Rapid retrospectives

A rapid retrospective is a fifteen to twenty minute reflection held immediately after an exercise, incident response session, or tabletop. It captures learning before it disperses.

The premise is simple: insight decays quickly. A team that runs a purple team exercise and resumes normal work without reflection has had an experience but has not necessarily learned anything durable from it. The rapid retrospective is the mechanism that converts the experience into something that changes practice.

When to use it

After any bounded activity where something worth learning happened: a detection exercise, a tabletop scenario, a real incident, a planning session that surfaced unexpected friction. The session works best when held immediately, while the experience is fresh and before the team has had time to construct a polished narrative about what happened.

The structure

Gather the team. Fifteen to twenty minutes is enough if the questions are kept tight.

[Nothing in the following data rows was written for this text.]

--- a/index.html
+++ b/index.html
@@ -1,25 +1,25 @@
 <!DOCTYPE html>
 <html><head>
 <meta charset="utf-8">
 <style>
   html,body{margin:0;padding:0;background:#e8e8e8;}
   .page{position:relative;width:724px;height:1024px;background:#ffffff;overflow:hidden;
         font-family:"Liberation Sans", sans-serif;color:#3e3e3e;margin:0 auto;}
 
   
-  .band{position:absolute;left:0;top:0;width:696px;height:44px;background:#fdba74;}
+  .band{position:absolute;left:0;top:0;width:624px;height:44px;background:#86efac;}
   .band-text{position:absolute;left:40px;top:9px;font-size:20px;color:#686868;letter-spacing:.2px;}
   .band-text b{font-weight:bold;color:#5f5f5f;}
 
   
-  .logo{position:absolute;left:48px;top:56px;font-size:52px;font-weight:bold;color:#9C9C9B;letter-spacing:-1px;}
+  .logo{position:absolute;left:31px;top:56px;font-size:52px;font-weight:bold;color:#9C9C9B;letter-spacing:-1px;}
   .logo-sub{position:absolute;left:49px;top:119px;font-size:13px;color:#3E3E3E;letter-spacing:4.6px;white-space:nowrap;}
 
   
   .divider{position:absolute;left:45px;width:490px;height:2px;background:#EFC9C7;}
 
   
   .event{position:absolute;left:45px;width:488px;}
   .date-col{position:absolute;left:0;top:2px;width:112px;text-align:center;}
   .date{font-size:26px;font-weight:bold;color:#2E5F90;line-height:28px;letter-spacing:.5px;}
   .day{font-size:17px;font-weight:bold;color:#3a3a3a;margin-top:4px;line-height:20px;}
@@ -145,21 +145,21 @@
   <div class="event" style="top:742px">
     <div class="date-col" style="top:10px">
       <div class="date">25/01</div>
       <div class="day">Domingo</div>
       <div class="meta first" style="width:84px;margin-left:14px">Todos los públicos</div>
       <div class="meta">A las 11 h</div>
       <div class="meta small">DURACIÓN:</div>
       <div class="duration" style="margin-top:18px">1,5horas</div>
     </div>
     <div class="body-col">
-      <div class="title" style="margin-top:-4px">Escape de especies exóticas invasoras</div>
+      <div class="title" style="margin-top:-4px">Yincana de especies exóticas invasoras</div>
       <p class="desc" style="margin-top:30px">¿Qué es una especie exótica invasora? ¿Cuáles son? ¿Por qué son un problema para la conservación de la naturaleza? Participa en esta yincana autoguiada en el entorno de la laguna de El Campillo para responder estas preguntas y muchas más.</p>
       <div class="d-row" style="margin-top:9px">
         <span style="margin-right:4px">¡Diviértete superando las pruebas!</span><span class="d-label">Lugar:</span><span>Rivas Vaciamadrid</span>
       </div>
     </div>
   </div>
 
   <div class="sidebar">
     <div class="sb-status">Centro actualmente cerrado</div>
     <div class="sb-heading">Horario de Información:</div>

What went well, and why? Not just what succeeded, but what specific decision or action produced that outcome. The “why” is what makes the learning transferable.

What did not go as expected? This is different from “what went wrong.” Some things that did not go as expected went better. Others went worse. Both are worth naming.

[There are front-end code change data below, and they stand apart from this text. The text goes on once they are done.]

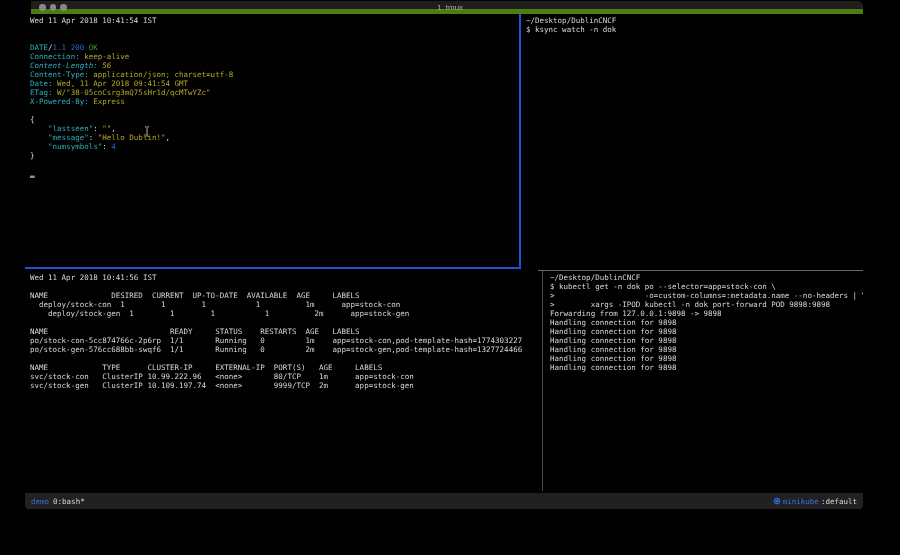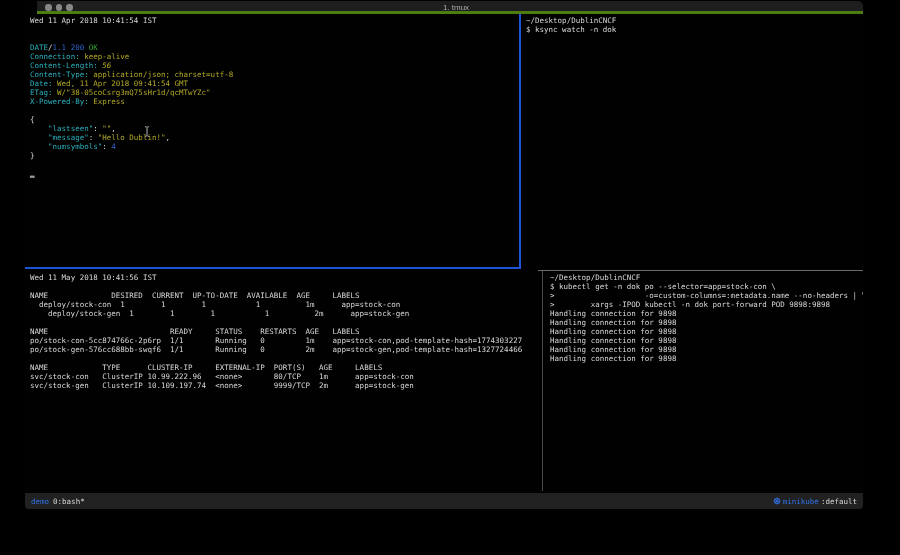--- a/index.html
+++ b/index.html
@@ -4,22 +4,22 @@
 <style>
   * { margin:0; padding:0; box-sizing:border-box; }
   html,body { width:900px; height:555px; background:#000; overflow:hidden; }
   body { position:relative; font-family:"DejaVu Sans Mono", monospace; }
 
   .window {
     position:absolute; left:25px; top:1px; width:838px; height:509px;
     background:#010101; border-radius:5px; overflow:hidden;
   }
   .titlebar {
-    position:absolute; left:12px; top:0; width:100%; height:13px;
-    background:#1e1e1e; border-bottom:3px solid #4d7c0f;
+    position:absolute; left:6px; top:0; width:100%; height:13px;
+    background:#1e1e1e; border-bottom:5px solid #4d7c0f;
   }
   .lights { position:absolute; left:8px; top:3px; display:flex; gap:4px; }
   .light { width:6.5px; height:6.5px; border-radius:50%; background:#878787; }
   .win-title {
     position:absolute; left:0; top:2px; width:100%; text-align:center;
     font-family:"Liberation Sans", sans-serif; font-size:8px; color:#ababab;
   }
 
   .pane { position:absolute; overflow:hidden; }
   #pane-tl { left:0;   top:13px;  width:494px; height:253px; padding:2px 0 0 5px; }
@@ -61,59 +61,60 @@
 
   <div class="pane" id="pane-tl">
     <svg class="ibeam" viewBox="0 0 6 11">
       <path d="M1 0.8 H2.4 M3.6 0.8 H5 M3 0.8 V10.2 M1 10.2 H2.4 M3.6 10.2 H5" stroke="#c9c9c9" stroke-width="0.9" fill="none"></path>
     </svg>
   <div class="tline"><span style="color: rgb(217, 217, 217);">Wed 11 Apr 2018 10:41:54 IST</span></div>
       <div class="tline">&nbsp;</div>
       <div class="tline">&nbsp;</div>
       <div class="tline"><span style="color: rgb(45, 176, 189);">DATE</span><span style="color: rgb(217, 217, 217);">/</span><span style="color: rgb(47, 102, 208);">1.1</span><span style="color: rgb(217, 217, 217);"> </span><span style="color: rgb(47, 102, 208);">200</span><span style="color: rgb(217, 217, 217);"> </span><span style="color: rgb(51, 161, 54);">OK</span></div>
       <div class="tline"><span style="color: rgb(45, 176, 189);">Connection:</span><span style="color: rgb(180, 169, 41);"> keep-alive</span></div>
-      <div class="tline"><span style="color: rgb(45, 176, 189);">Content-Length:</span><span style="color: rgb(180, 169, 41); font-style: italic;"> 56</span></div>
+      <div class="tline"><span style="color: rgb(45, 176, 189); font-style: italic;">Content-Length:</span><span style="color: rgb(180, 169, 41); font-style: italic;"> 56</span></div>
       <div class="tline"><span style="color: rgb(45, 176, 189); margin-top: 17px;">Content-Type:</span><span style="color: rgb(180, 169, 41);"> application/json; charset=utf-8</span></div>
       <div class="tline"><span style="color: rgb(45, 176, 189);">Date:</span><span style="color: rgb(180, 169, 41);"> Wed, 11 Apr 2018 09:41:54 GMT</span></div>
       <div class="tline"><span style="color: rgb(45, 176, 189);">ETag:</span><span style="color: rgb(180, 169, 41);"> W/"38-05coCsrg3mQ75sHr1d/qcMTwYZc"</span></div>
       <div class="tline"><span style="color: rgb(45, 176, 189);">X-Powered-By:</span><span style="color: rgb(180, 169, 41);"> Express</span></div>
       <div class="tline">&nbsp;</div>
       <div class="tline"><span style="color: rgb(217, 217, 217);">{</span></div>
       <div class="tline"><span style="color: rgb(217, 217, 217);">    </span><span style="color: rgb(45, 176, 189);">"lastseen"</span><span style="color: rgb(217, 217, 217);">: </span><span style="color: rgb(180, 169, 41);">""</span><span style="color: rgb(217, 217, 217);">,</span></div>
       <div class="tline"><span style="color: rgb(217, 217, 217);">    </span><span style="color: rgb(45, 176, 189);">"message"</span><span style="color: rgb(217, 217, 217);">: </span><span style="color: rgb(180, 169, 41);">"Hello Dublin!"</span><span style="color: rgb(217, 217, 217);">,</span></div>
       <div class="tline"><span style="color: rgb(217, 217, 217);">    </span><span style="color: rgb(45, 176, 189);">"numsymbols"</span><span style="color: rgb(217, 217, 217);">: </span><span style="color: rgb(47, 102, 208);">4</span></div>
       <div class="tline"><span style="color: rgb(217, 217, 217);">}</span></div>
       <div class="tline">&nbsp;</div>
       <div class="tline"><span style="color: rgb(154, 154, 154);">▂</span></div>
     </div>
 
   <div class="pane" id="pane-tr">
       <div class="tline"><span style="color: rgb(217, 217, 217);">~/Desktop/DublinCNCF</span></div>
       <div class="tline"><span style="color: rgb(217, 217, 217);">$ ksync watch -n dok</span></div>
     </div>
   <div class="pane" id="pane-bl">
-      <div class="tline"><span style="color: rgb(217, 217, 217);">Wed 11 May 2018 10:41:56 IST</span></div>
+      <div class="tline"><span style="color: rgb(217, 217, 217);">Wed 11 Apr 2018 10:41:56 IST</span></div>
       <div class="tline">&nbsp;</div>
       <div class="tline"><span style="color: rgb(217, 217, 217);">NAME              DESIRED  CURRENT  UP-TO-DATE  AVAILABLE  AGE     LABELS</span></div>
       <div class="tline"><span style="color: rgb(217, 217, 217); margin-left: 9px;">deploy/stock-con  1        1        1           1          1m      app=stock-con</span></div>
       <div class="tline"><span style="color: rgb(217, 217, 217); padding-left: 18px;">deploy/stock-gen  1        1        1           1          2m      app=stock-gen</span></div>
       <div class="tline">&nbsp;</div>
       <div class="tline"><span style="color: rgb(217, 217, 217);">NAME                           READY     STATUS    RESTARTS  AGE   LABELS</span></div>
       <div class="tline"><span style="color: rgb(217, 217, 217);">po/stock-con-5cc874766c-2p6rp  1/1       Running   0         1m    app=stock-con,pod-template-hash=1774303227</span></div>
       <div class="tline"><span style="color: rgb(217, 217, 217);">po/stock-gen-576cc688bb-swqf6  1/1       Running   0         2m    app=stock-gen,pod-template-hash=1327724466</span></div>
       <div class="tline">&nbsp;</div>
       <div class="tline"><span style="color: rgb(217, 217, 217);">NAME            TYPE      CLUSTER-IP     EXTERNAL-IP  PORT(S)   AGE     LABELS</span></div>
       <div class="tline"><span style="color: rgb(217, 217, 217);">svc/stock-con   ClusterIP 10.99.222.96   &lt;none&gt;       80/TCP    1m      app=stock-con</span></div>
       <div class="tline"><span style="color: rgb(217, 217, 217);">svc/stock-gen   ClusterIP 10.109.197.74  &lt;none&gt;       9999/TCP  2m      app=stock-gen</span></div>
     </div>
   <div class="pane" id="pane-br">
       <div class="tline"><span style="color: rgb(217, 217, 217);">~/Desktop/DublinCNCF</span></div>
       <div class="tline"><span style="color: rgb(217, 217, 217);">$ kubectl get -n dok po --selector=app=stock-con \</span></div>
       <div class="tline"><span style="color: rgb(217, 217, 217);">&gt;                    -o=custom-columns=:metadata.name --no-headers | \</span></div>
       <div class="tline"><span style="color: rgb(217, 217, 217);">&gt;        xargs -IPOD kubectl -n dok port-forward POD 9898:9898</span></div>
+      <div class="tline"><span style="color: rgb(217, 217, 217);">Forwarding from 127.0.0.1:9898 -&gt; 9898</span></div>
       <div class="tline"><span style="color: rgb(217, 217, 217);">Handling connection for 9898</span></div>
       <div class="tline"><span style="color: rgb(217, 217, 217);">Handling connection for 9898</span></div>
       <div class="tline"><span style="color: rgb(217, 217, 217);">Handling connection for 9898</span></div>
       <div class="tline"><span style="color: rgb(217, 217, 217);">Handling connection for 9898</span></div>
       <div class="tline"><span style="color: rgb(217, 217, 217);">Handling connection for 9898</span></div>
       <div class="tline"><span style="color: rgb(217, 217, 217);">Handling connection for 9898</span></div>
     </div>
 
   <div class="divider" id="div-v-top" style="background: rgb(29, 84, 216);"></div>
   <div class="divider" id="div-h-left" style="background: rgb(29, 84, 216);"></div>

What would we do differently? One or two concrete changes, not a general commitment to improvement.

What are we carrying forward? A specific thing to watch for, try, or avoid in the next activity.

Record the responses briefly. The record does not need to be polished. Its purpose is to make the learning retrievable.

Connection to the fuller retrospective

The rapid retrospective sits alongside the temperature reading retrospective as a lighter-weight companion. The temperature reading is the right tool for longer cycles, significant incidents, or any situation where the team’s experience of events needs to be examined alongside the events themselves. The rapid retrospective is for the end of an afternoon’s session.

They are not alternatives. A team that uses both develops a continuous reflection practice, where short cycles feed into longer ones and learning compounds rather than evaporates.